| Utilization is not a lie, it is a measurement of a well-defined quantity, but people make assumptions to extrapolate capacity models from it, and that is where reality diverges from expectations. Hyperthreading (SMT) and Turbo (clock scaling) are only a part of the variables causing non-linearity, there are a number of other resources that are shared across cores and "run out" as load increases, like memory bandwidth, interconnect capacity, processor caches. Some bottlenecks might come even from the software, like spinlocks, which have non-linear impact on utilization. Furthermore, most CPU utilization metrics average over very long windows, from several seconds to a minute, but what really matters for the performance of a latency-sensitive server happens in the time-scale of tens to hundreds of milliseconds, and a multi-second average will not distinguish a bursty behavior from a smooth one. The latter has likely much more capacity to scale up. Unfortunately, the suggested approach is not that accurate either, because it hinges on two inherently unstable concepts > Benchmark how much work your server can do before having errors or unacceptable latency. The measurement of this is extremely noisy, as you want to detect the point where the server starts becoming unstable. Even if you look at a very simple queueing theory model, the derivatives close to saturation explode, so any nondeterministic noise is extremely amplified. > Report how much work your server is currently doing. There is rarely a stable definition of "work". Is it RPS? Request cost can vary even throughout the day. Is it instructions? Same, the typical IPC can vary.
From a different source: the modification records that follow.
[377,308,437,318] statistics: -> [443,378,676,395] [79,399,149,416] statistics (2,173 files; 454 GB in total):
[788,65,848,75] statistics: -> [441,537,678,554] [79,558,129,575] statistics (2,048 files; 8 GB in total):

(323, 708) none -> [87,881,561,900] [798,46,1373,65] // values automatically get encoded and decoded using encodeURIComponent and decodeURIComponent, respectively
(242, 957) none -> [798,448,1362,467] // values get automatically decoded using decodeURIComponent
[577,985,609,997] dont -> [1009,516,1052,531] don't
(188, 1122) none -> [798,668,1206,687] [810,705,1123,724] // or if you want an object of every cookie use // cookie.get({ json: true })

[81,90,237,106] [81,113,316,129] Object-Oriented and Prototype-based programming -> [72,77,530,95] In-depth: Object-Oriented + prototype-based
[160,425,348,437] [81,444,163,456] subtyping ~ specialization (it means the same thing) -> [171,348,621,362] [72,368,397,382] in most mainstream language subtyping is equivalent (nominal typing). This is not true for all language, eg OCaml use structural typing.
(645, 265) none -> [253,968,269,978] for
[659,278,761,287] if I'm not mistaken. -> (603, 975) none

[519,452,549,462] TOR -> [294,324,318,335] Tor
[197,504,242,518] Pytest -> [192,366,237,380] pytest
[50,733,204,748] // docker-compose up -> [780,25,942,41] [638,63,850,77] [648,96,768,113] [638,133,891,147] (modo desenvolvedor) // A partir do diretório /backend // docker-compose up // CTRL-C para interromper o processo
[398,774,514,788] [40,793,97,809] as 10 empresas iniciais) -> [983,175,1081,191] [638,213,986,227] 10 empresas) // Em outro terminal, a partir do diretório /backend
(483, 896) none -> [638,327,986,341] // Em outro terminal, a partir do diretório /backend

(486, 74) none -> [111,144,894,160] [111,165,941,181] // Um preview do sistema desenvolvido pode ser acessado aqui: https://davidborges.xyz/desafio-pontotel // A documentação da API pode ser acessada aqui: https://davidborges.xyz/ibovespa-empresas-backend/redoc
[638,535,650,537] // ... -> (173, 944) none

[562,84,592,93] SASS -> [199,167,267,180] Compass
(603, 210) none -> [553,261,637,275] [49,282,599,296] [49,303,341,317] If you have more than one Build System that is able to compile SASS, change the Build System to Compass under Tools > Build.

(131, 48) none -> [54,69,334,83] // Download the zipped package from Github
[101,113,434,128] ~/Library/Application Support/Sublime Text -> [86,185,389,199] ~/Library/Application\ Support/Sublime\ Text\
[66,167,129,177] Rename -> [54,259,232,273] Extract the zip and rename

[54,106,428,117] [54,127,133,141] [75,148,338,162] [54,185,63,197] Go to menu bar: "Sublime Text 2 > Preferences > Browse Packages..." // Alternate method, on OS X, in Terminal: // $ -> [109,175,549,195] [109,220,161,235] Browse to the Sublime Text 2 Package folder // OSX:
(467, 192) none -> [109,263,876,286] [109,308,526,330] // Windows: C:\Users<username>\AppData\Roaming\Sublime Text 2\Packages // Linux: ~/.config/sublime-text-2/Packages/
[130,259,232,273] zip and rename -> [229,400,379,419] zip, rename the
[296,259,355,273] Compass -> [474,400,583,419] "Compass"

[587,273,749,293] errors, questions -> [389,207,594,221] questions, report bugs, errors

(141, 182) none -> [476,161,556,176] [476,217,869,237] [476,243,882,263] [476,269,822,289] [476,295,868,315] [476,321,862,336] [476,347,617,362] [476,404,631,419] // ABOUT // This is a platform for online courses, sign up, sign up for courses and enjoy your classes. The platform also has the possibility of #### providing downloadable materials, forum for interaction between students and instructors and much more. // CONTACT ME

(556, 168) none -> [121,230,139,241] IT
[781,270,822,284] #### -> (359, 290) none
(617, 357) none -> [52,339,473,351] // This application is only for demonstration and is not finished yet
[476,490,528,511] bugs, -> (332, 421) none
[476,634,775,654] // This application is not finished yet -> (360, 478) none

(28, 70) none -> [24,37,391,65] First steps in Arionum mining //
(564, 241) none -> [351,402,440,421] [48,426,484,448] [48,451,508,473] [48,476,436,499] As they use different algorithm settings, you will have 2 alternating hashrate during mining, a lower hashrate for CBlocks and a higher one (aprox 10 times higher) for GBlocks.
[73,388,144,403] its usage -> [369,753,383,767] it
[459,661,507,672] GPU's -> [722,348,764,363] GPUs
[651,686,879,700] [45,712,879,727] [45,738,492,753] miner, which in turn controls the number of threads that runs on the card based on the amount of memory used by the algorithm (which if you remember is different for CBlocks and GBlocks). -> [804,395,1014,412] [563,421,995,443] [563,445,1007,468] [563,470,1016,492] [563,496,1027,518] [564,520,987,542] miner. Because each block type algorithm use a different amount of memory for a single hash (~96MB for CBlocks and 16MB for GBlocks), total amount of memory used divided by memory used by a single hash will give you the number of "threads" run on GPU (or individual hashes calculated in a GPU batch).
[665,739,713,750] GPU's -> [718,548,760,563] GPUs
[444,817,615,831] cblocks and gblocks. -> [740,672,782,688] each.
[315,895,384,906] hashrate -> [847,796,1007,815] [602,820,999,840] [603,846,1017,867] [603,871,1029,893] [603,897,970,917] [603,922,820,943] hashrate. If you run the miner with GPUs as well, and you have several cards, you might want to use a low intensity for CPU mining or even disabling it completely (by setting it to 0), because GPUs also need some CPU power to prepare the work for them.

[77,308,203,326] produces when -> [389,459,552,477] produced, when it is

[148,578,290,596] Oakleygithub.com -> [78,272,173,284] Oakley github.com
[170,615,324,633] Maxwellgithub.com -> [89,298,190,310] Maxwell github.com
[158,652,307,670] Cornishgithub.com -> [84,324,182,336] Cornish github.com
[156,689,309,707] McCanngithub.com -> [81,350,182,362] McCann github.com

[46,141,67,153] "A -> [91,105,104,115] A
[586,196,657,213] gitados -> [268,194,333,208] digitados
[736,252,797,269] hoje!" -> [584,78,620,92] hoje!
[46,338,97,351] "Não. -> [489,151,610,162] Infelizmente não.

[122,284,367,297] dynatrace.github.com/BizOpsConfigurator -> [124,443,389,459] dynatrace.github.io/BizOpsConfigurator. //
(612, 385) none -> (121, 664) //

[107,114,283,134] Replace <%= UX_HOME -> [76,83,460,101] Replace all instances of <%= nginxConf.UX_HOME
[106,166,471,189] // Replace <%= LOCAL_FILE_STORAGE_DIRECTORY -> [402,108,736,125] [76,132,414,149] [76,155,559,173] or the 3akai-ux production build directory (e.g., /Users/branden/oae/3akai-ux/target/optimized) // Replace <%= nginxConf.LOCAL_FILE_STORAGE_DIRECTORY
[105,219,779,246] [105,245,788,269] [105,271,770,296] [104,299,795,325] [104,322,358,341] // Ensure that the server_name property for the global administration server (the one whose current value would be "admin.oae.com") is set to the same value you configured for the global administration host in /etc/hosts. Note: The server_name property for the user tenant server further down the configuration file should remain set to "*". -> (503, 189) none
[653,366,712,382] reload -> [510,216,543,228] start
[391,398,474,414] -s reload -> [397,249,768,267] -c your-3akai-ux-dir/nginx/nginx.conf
Ultimately, the confidence intervals you get from the load testing approach might be as large as what you can get from building an empirical model from utilization measurement, as long as you measure your utilization correctly. |
What most people care about is some combination of latency and utilization. As a very rough rule of thumb, for many workloads you can get up to about 80% CPU utilization before you start seeing serious impacts on workload latency. Beyond that you can increase utilization but you start seeing your workload latency suffer from all of the effects you mentioned.
To know how much latency is impacted by utilization you need to measure your specific workload. Also, how much you care about latency depends on what you're doing. In many cases people care much more about throughput than latency, so if that's the top metric then optimize for that. If you care about application latency as well as throughput then you need to measure both of those and decide what tradeoffs are acceptable.